Service challenges for 67m records
The index is a very big file (100GB). Overnight schedules are tight. Fast data updates are not possible. Re-indexing is always at least 3hrs, sometimes more. System restart takes 5hrs, re-synch of the search schema is a whole day and the failover system must be available at all times. Must be careful for Primo service packs and hotfixes. Doing the whole index in one go wouldn't be possible so beware when the documentation says "delete index and recreate".

Development challenges
Major normalisations only 3 times a day, need to be careful about impact on services. Implementing Primo enhancements also needs to be considered. In their development environment they have created a sample of all their different datasets. It's also used to test which version of Primo to use etc. Errors have to be found at this point.

But the compensations of big index are:
Speed
Control over the data
Consistency of rules
Common development skills
Single point of failure

Web Archive : deep search

Figures
1.3m documents (pages)
Regular crawl processes
Index size 3.5 terabytes
80-node hadoop cluster where crawls are processed through submission

Implications of choosing the deep search
On the Primo interface there is a tab for the local content and one for the web archive, but otherwise the GUI is the same as are the type of facets etc. Clicking on a web archive record takes to the Ericom system (digitals rights system for e-legal deposit material).

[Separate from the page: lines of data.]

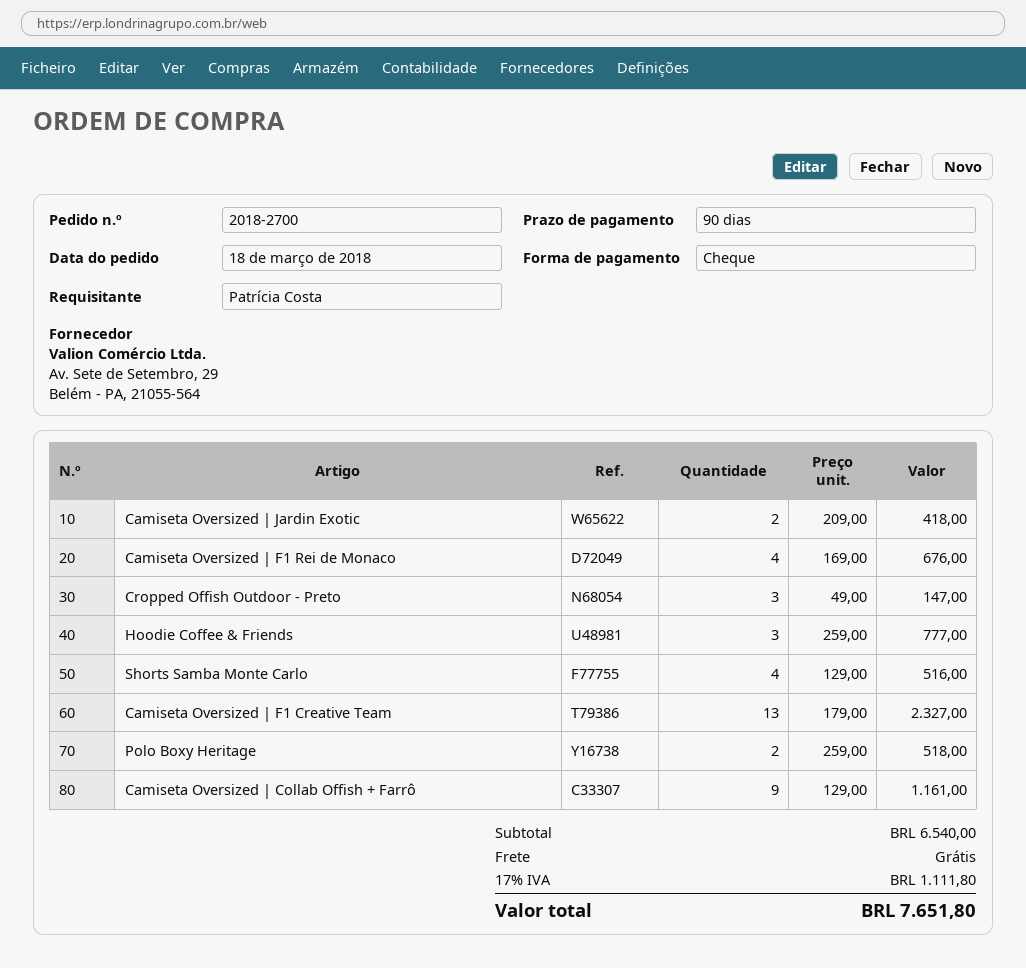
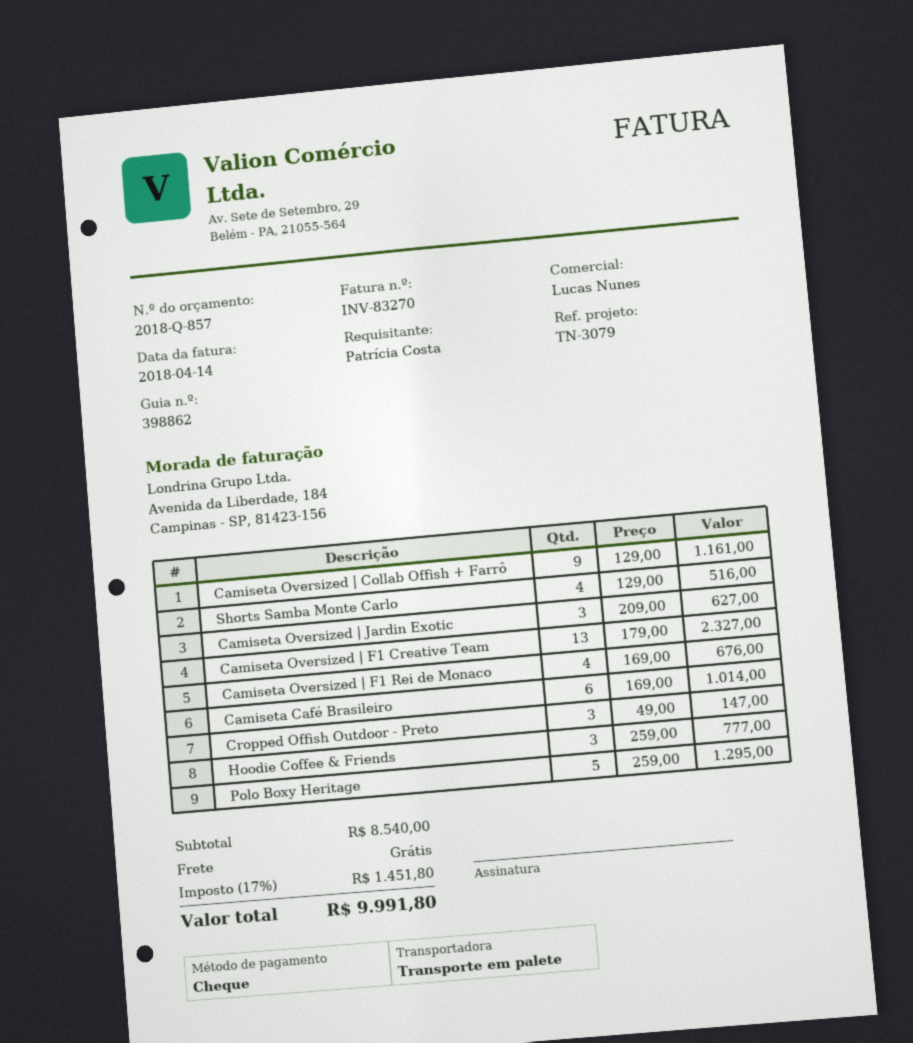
Camiseta Oversized | Jardin Exotic: 2 x 209.00 = 418.00 -> 3 x 209.00 = 627.00
Polo Boxy Heritage: 2 x 259.00 = 518.00 -> 5 x 259.00 = 1295.00
Camiseta Café Brasileiro: none -> 6 x 169.00 = 1014.00
subtotal: 6540.00 -> 8540.00
tax: 17% = 1111.80 -> 17% = 1451.80
total: 7651.80 -> 9991.80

Service challenges for deep search
Introduction of a different point of failure
New troubleshooting procedures
Changes to the solr schema and could break the search
Primo updates can also potentially break the search

Development challenges
Significant development work, e.g. accommodate Primo features such as multi-select faceting, consistency between local and deep search, etc.

But the compensations are:
Ideal for a large index with frequent updates
Indepth indexing
Maintenance of existing scheduled processes
Active community of api developers

Conclusion: Main criteria to decide

Frequency of updates and lots of records then deep is probably better
Budget to buy servers etc.
Development time and skills expertise
Impact on current processes

Questions
Security layer in development api that doesn't expose the solr index
Limitations of Primo: scalability; would exl make local indexes bigger? BL's primo is not hosted. Before work on primo central, we had genuine problems and we worked on them to resolve them. Primo is actually scalable.

Tuesday, 16 September 2014

IGeLU 2014
FINNA, the best of both worlds
National Library of Finland

FINNA includes material from libraries, museum and archives. It is a discovery interface, though it's more than that. It is a "national view" of the collections but it enables each institution to have it's own view and that's about one hundred that have harvested in test, with 50 that are in production. FINNA is based on the open source discovery service VuFind.

FINNA architecture
Usually the various indexes have their own repositories. The description and the links of the electronic resources are kept in MetaLib and the linking is done with SFX. Universities are always worried that the Primo central index doesn't have all the content they want so that's why there's a need to keep MetaLib. But Primo central index is included in the architecture.

The interface contains tabs for each separate index, the only material harvested is that which can be accessed by everyone, one of the reason being that it's difficult to integrate them together. That's one of the reasons why they didn't make a deal with ProQuest (before they had an agreement with ExLibris). So there's as "split view" between the local content and that from Primo central index. With a combined view it's not possible to say to the user all that we want so it's a showcase for a single search box and filtering happens later. Blending doesn't allow a proper relevancy ranking.

Another problem is that there is some duplication in different indexes, e.g. ebooks. It has also been a challenge naming the tabs so in the end the universities can do on which ever way they want. Finally how to make sure users get the best or correct content? One solution is authentication (? I think).